■ TRY IT
Take each line of the records below that contains the string "span" and copy it.

(Front-end code change data)
_ _ _ _ _ _ _
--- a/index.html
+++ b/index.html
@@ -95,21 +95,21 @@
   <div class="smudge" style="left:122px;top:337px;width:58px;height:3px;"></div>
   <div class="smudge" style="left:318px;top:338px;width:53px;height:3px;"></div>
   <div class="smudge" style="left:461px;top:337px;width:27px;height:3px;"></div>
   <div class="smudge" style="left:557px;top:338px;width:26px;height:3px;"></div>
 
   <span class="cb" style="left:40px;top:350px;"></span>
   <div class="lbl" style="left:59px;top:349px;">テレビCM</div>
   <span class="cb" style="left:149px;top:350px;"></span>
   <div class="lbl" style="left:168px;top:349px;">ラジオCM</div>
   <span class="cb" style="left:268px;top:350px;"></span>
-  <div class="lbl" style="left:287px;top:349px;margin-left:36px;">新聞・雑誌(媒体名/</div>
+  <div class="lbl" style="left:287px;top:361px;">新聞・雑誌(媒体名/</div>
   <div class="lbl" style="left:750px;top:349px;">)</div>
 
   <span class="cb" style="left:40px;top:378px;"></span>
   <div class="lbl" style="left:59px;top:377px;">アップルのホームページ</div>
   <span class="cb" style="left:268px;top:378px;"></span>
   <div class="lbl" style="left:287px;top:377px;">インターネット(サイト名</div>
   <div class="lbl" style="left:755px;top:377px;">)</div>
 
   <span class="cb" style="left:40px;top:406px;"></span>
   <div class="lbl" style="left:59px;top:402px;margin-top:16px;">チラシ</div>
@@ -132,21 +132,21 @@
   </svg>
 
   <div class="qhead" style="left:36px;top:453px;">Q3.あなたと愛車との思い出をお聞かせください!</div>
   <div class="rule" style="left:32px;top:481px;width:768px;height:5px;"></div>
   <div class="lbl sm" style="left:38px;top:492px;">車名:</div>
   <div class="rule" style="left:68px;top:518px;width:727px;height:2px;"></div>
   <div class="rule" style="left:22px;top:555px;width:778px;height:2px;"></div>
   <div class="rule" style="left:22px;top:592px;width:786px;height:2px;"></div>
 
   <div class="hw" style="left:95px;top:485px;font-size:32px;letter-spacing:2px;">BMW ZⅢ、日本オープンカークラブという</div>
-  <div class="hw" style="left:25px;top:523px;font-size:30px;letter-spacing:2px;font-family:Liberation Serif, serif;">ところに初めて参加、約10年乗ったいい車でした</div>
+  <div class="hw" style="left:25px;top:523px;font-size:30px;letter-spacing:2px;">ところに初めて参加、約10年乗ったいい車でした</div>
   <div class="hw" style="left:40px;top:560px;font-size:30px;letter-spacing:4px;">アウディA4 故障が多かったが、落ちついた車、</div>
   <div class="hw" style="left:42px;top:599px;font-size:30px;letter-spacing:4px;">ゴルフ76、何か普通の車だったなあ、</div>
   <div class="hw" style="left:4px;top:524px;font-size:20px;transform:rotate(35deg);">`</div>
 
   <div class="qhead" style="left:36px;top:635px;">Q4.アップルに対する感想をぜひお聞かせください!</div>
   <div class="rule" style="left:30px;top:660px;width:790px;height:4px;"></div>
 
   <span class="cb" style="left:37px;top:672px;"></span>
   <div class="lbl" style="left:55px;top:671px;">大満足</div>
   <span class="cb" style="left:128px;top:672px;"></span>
_ _ _ _ _ _ _
■ YOUR RESPONSE
   <span class="cb" style="left:40px;top:350px;"></span>
   <span class="cb" style="left:149px;top:350px;"></span>
   <span class="cb" style="left:268px;top:350px;"></span>
   <span class="cb" style="left:40px;top:378px;"></span>
   <span class="cb" style="left:268px;top:378px;"></span>
   <span class="cb" style="left:40px;top:406px;"></span>
   <span class="cb" style="left:37px;top:672px;"></span>
   <span class="cb" style="left:128px;top:672px;"></span>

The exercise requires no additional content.